- Opening Delimiter -
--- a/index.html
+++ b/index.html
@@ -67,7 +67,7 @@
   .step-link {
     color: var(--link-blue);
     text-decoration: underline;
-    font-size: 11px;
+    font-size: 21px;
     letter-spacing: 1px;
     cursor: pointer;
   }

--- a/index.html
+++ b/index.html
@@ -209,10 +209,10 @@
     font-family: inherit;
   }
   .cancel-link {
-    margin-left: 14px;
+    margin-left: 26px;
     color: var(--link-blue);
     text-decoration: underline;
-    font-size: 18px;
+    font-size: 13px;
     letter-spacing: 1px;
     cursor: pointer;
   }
- Closing Delimiter -
- Opening Delimiter -
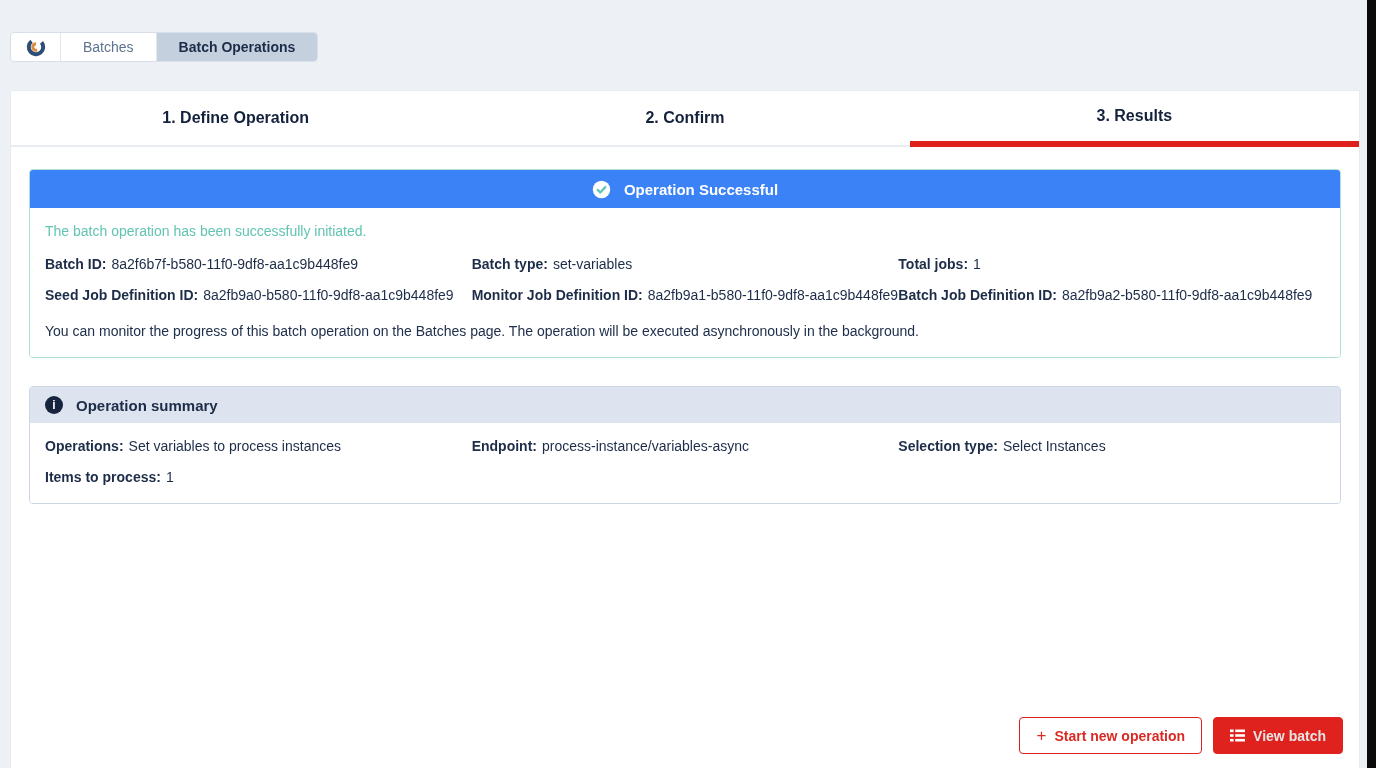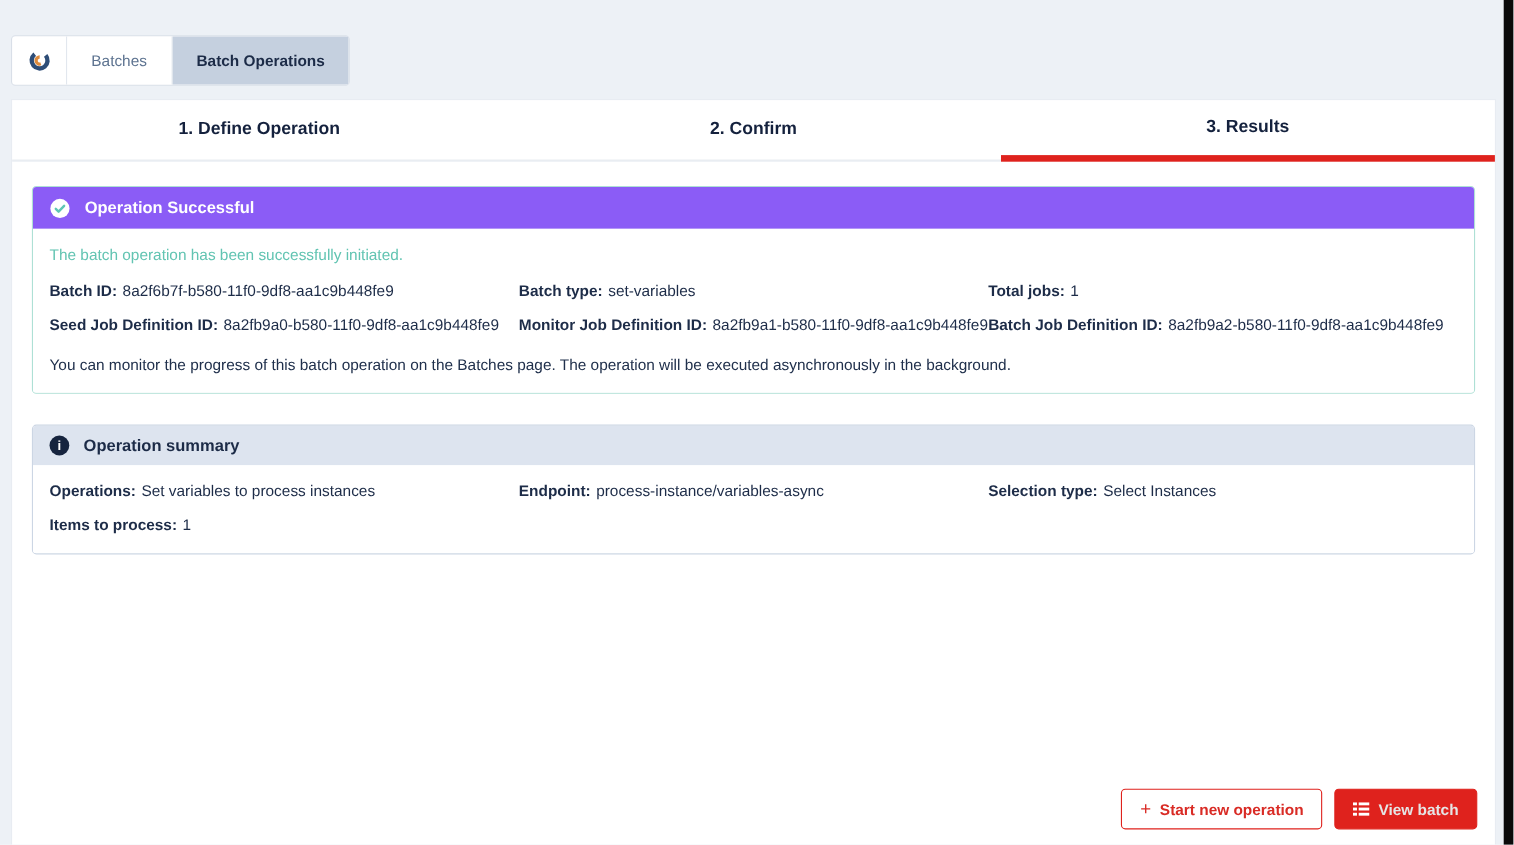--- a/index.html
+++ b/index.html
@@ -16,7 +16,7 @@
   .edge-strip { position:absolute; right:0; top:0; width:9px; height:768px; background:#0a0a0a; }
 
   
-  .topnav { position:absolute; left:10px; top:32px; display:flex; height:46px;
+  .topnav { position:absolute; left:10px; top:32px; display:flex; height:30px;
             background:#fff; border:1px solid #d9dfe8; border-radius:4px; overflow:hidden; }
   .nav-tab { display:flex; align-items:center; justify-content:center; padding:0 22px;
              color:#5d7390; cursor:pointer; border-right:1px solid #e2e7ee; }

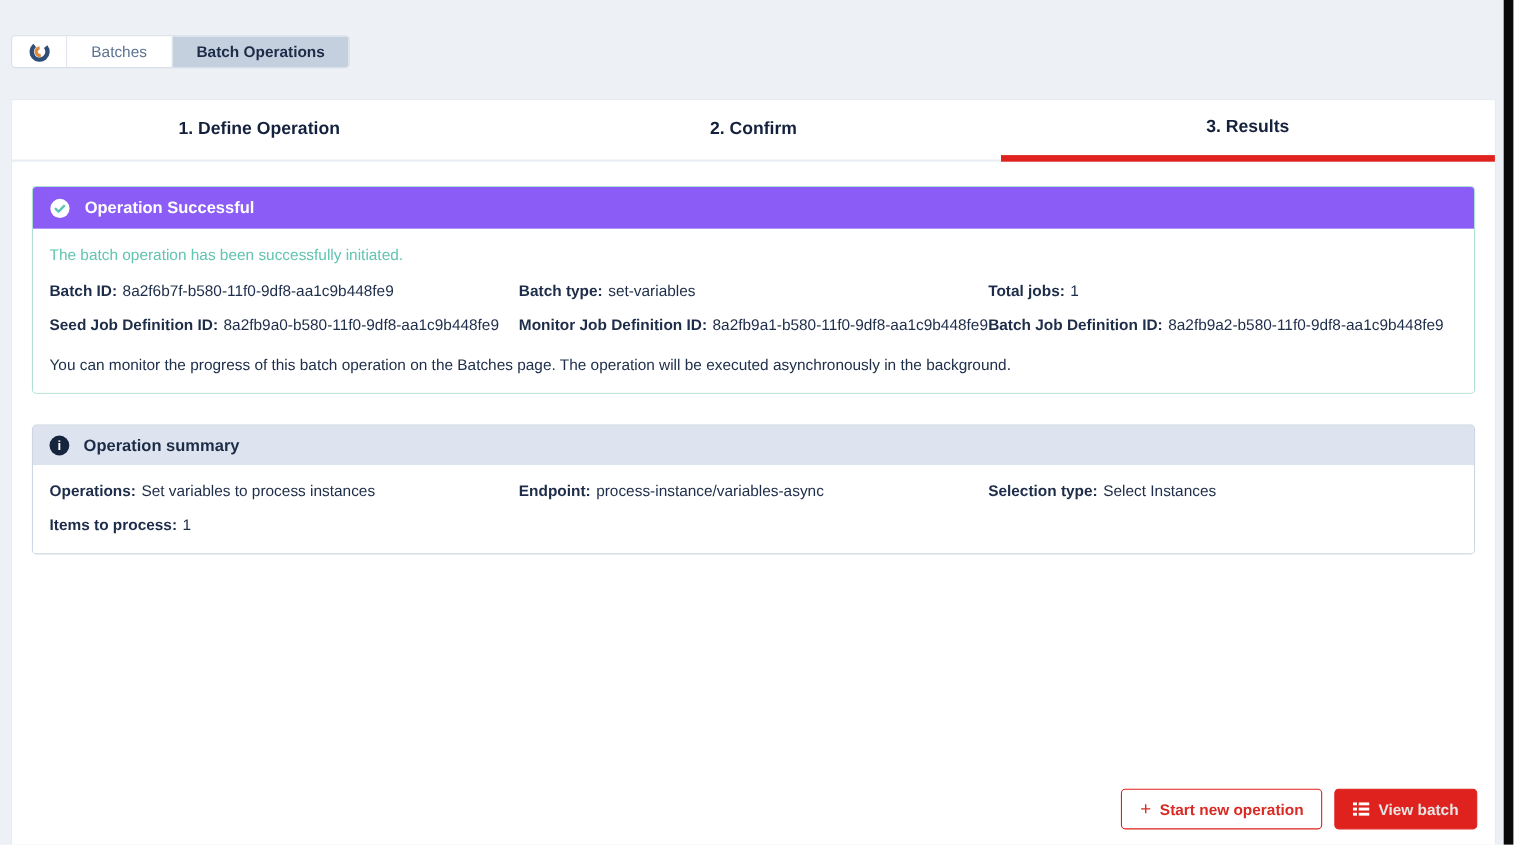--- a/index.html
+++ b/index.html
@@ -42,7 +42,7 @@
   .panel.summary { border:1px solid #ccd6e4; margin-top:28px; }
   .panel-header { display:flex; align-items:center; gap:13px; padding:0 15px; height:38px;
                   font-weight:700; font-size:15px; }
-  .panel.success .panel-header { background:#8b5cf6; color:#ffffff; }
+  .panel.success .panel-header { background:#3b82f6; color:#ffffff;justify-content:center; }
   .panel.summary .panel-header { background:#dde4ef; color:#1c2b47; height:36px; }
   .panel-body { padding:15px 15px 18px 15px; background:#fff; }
- Closing Delimiter -
Sift the material for lines with the string "panel". Copy each one found.

   .panel.summary { border:1px solid #ccd6e4; margin-top:28px; }
   .panel-header { display:flex; align-items:center; gap:13px; padding:0 15px; height:38px;
-  .panel.success .panel-header { background:#8b5cf6; color:#ffffff; }
+  .panel.success .panel-header { background:#3b82f6; color:#ffffff;justify-content:center; }
   .panel.summary .panel-header { background:#dde4ef; color:#1c2b47; height:36px; }
   .panel-body { padding:15px 15px 18px 15px; background:#fff; }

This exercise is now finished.